Les plantes font leur cinéma nous montre en effet que le cinéma est devenu le témoin privilégié de cette fascination humaine pour le contact primordial avec l’origine oubliée du continuum vital. Qu’il s’agisse des séquoias dans Vertigo (1958) d’Alfred Hitchcock ou des roses d’American Beauty (1999) de Sam Mendes, le végétal, loin de se réduire au décor, est en vérité la nervure ontologique de l’image cinématographique, imposant un déplacement du régime symbolique de l’ordre figuratif à la signification vitale de l’expression : le sens est littéralement la direction empruntée par la métamorphose organique du vivant, et c’est cette animation qui est la dimension proprement signifiante de l’image.

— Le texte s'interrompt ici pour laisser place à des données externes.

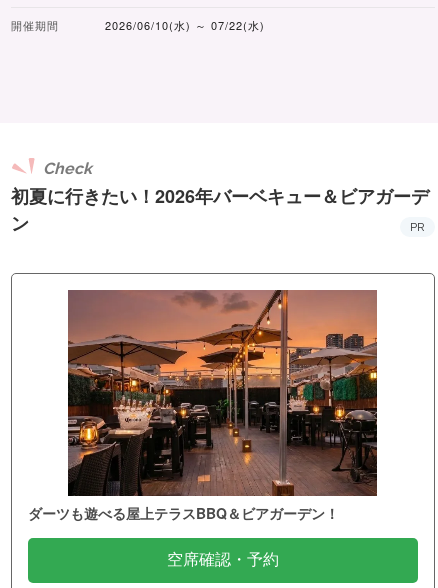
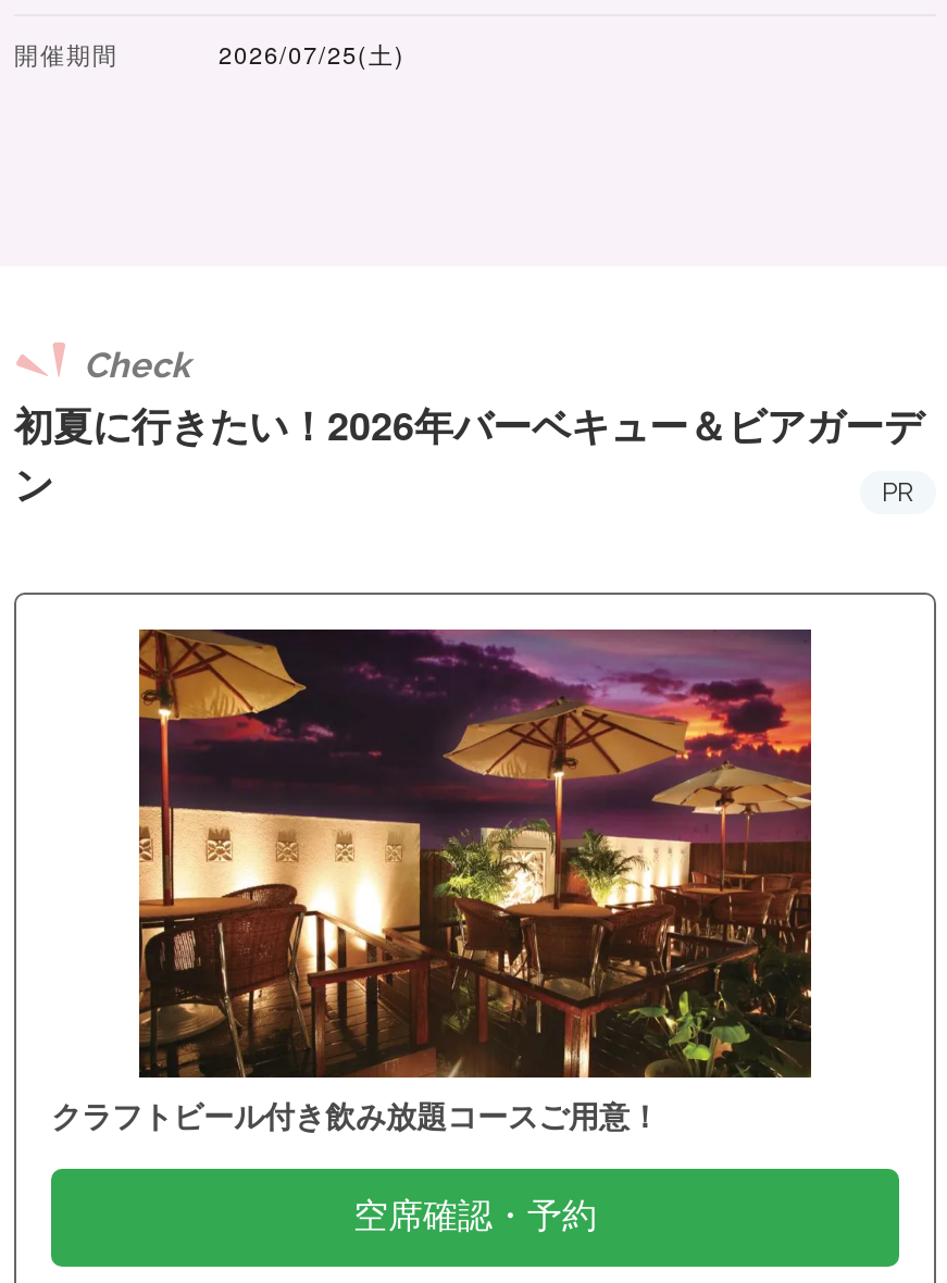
[105,18,265,34] 2026/06/10(水) ～ 07/22(水) -> [219,36,406,71] 2026/07/25(土)
[28,289,378,523] [image] | ダーツも遊べる屋上テラスBBQ＆ビアガーデン！ -> [51,628,812,1136] [image] | クラフトビール付き飲み放題コースご用意！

La classification thématique des chapitres est en cela éclairante : de « l’horreur végétale » aux « plantes et la mort », de « l’astrobotanique » à « éthique et génétique », les plantes nous relient à l’endosmose initiatrice de la nature vivante, où vie et mort, admiration et répulsion, composent la dualité immémoriale, la condition conflictuelle de tout être vivant. Le végétal et le cinéma partagent, parce qu’ils sont tous deux la rencontre de l’élan vital et de la matière, cette même vocation à déloger la rationalité individuellement close pour lui y substituer l’esprit du corps agrandi de la vie organique, que seule l’image cinématographique, en tant qu’intrication évolutive de l’animé et l’inanimé, peut raviver dans le cœur endormi de l’homme (post)moderne. Cette condition (in)humaine, attirante et dérangeante, signifiée dans la végétalisation de l’image, est justement, pour Jean Epstein, contemporain d’Eisenstein, le destin de cette « immense bête dont les pierres, les fleurs, les oiseaux sont des organes exactement cohérents dans leur participation à une unique âme commune » que la spécificité du dispositif cinématographique célèbre et transfigure.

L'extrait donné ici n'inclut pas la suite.